Time For Walsall United FC?

Anyone who has read more than one of these columns in the last two years  – and I’ll totally understand if you haven’t – will know that I try to avoid any more than a passing reference to my own team, Walsall, in them.

For good reasons. There are already people far better placed to talk about the weekly performances as my work conflicts with match days so I don’t get to see them enough but it’s also because I like to look outside of that world; at what’s happening beyond it and I’ve always been a fan who can take a step back and remove some, if not all, of the emotion when required.

I only break this unwritten rule if there is really good reason such as nostalgia  – the 35th anniversary of our draw at Liverpool in the League Cup Semi-Final, for instance – or if we’re involved in a dramatic life-changing incident. Chance would be a fine thing.

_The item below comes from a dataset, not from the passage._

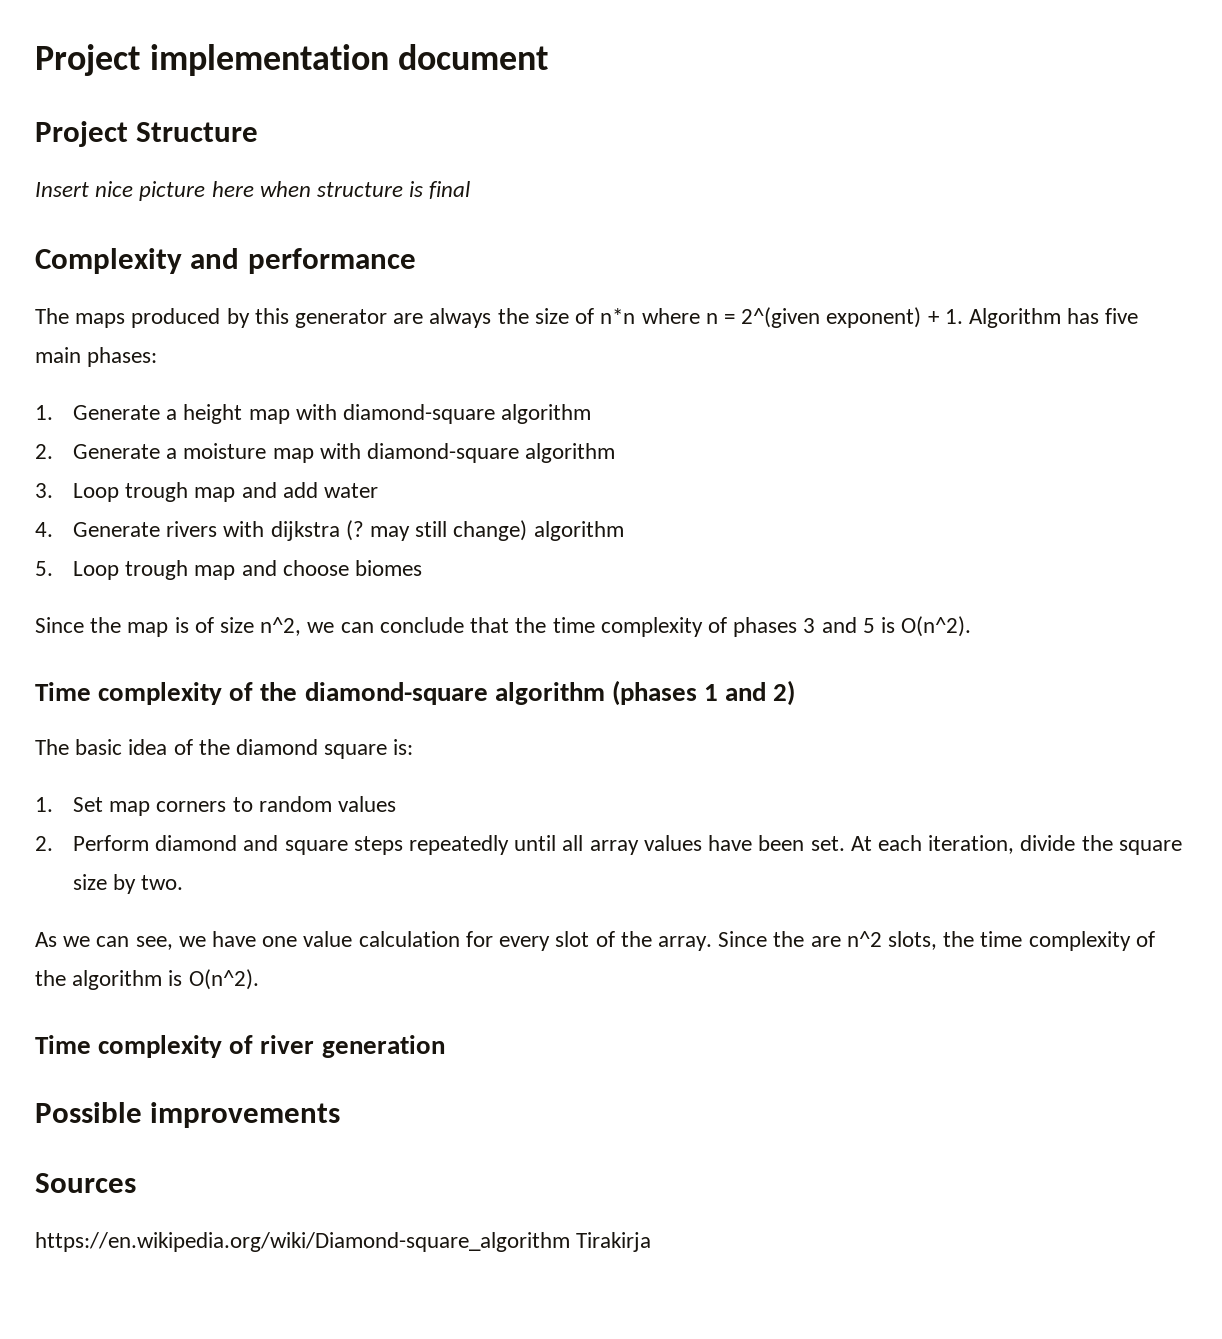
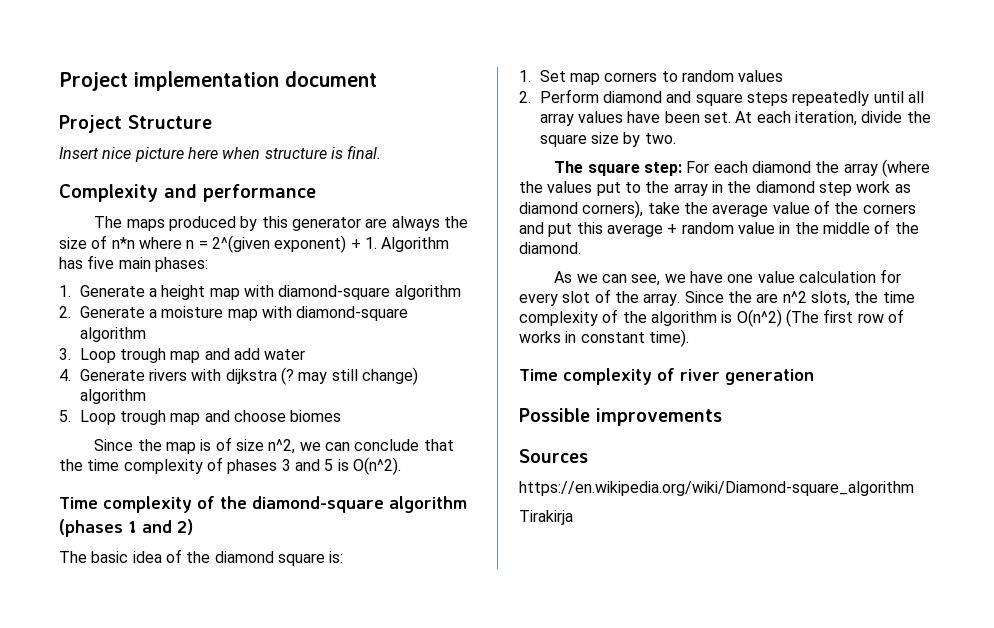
[429,181,471,199] final -> [347,145,382,159] final.
(184, 882) none -> [554,159,930,177] [519,181,911,196] [519,200,916,218] [519,220,919,237] [519,242,581,254] // The square step: For each diamond the array (where the values put to the array in the diamond step work as diamond corners), take the average value of the corners and put this average + random value in the middle of the diamond.
[188,969,259,990] O(n^2). -> [736,309,904,327] [519,329,689,347] O(n^2) (The first row of works in constant time).
(570, 1242) none -> (914, 488) //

Of course, this website is called D3D4 and dedicated to all things League 1 and League 2, and you don’t get much more D3/League 1 than Walsall. Well, actually now you do because next season we’ll be adjusting to life in D4/League 2 after more than a decade, so either way it’s probably high time I did talk about the club and Saturday’s relegation feels more than a significant enough reason.

The statistics show that no club has spent more time or accumulated more points in the third tier than we have (the now well-worn gag being that Bournemouth are something like twenty points behind but with about a hundred and eighty games in hand).

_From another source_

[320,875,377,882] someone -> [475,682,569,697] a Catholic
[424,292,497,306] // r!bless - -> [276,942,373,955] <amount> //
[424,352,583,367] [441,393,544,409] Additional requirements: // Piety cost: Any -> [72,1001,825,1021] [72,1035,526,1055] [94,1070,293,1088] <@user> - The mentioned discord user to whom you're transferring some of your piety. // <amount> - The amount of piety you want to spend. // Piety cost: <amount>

We’ve given a few other clubs (not Bournemouth, obviously) a chance to catch up. How long they’ll have is anyone’s guess.

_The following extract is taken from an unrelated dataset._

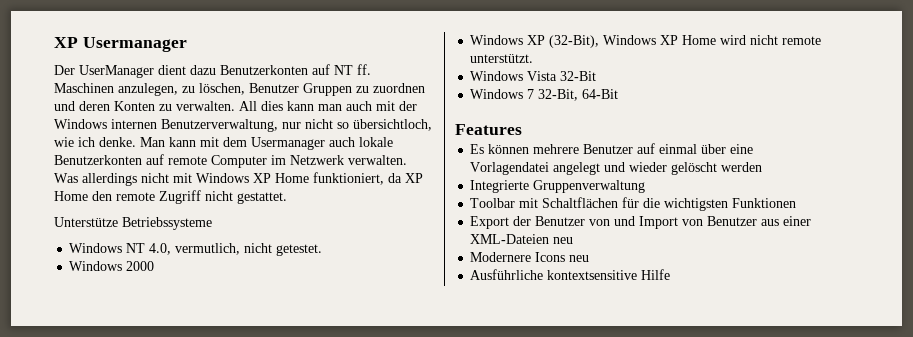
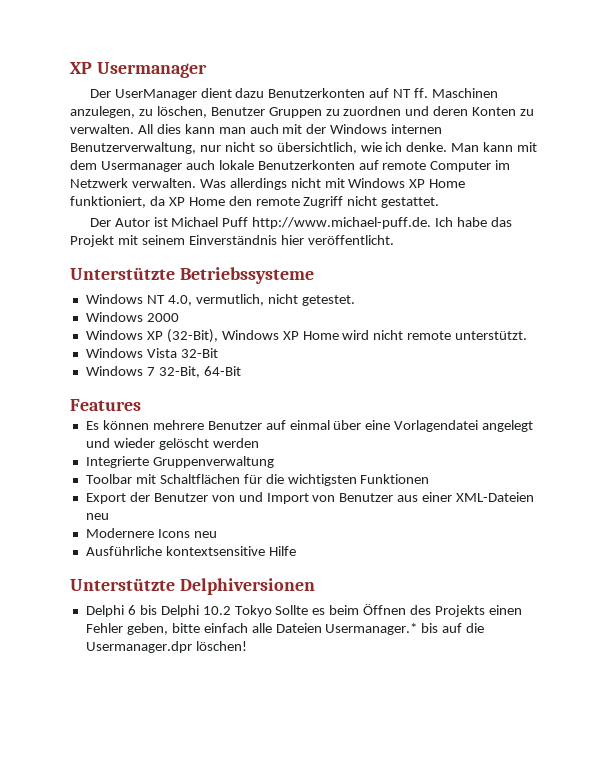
[353,119,432,131] übersichtloch, -> [276,142,357,154] übersichtlich,
[54,217,118,227] Unterstütze -> [89,217,513,229] [70,235,394,247] [70,267,175,280] Der Autor ist Michael Puff http://www.michael-puff.de. Ich habe das Projekt mit seinem Einverständnis hier veröffentlicht. // Unterstützte
(671, 274) none -> [70,578,315,595] [85,604,522,617] [85,623,485,635] [85,641,247,653] // Unterstützte Delphiversionen // Delphi 6 bis Delphi 10.2 Tokyo Sollte es beim Öffnen des Projekts einen Fehler geben, bitte einfach alle Dateien Usermanager.* bis auf die Usermanager.dpr löschen!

I wouldn’t have expected to be writing this at all if you’d asked me in mid-September. Then, after ten games in all competitions, we’d yet to taste defeat in ninety minutes; a penalty shoot-out defeat in the League Cup the only blemish in the loss column and won six of them. Things were looking good – or at least better – with attacking zest, flying wingers and goal scoring contributions from our new former-National League strikers. Dean Keates – hero as a player – was threatening to become the same as a manager. Talk strayed occasionally onto the subject of our promotion, or more accurately, play-off, aspirations. In his two spells as a player, the then-boss had been part of teams that went up on three separate occasions, the first couple of them with a threadbare budget and against all the odds into the giddy heights of the Championship.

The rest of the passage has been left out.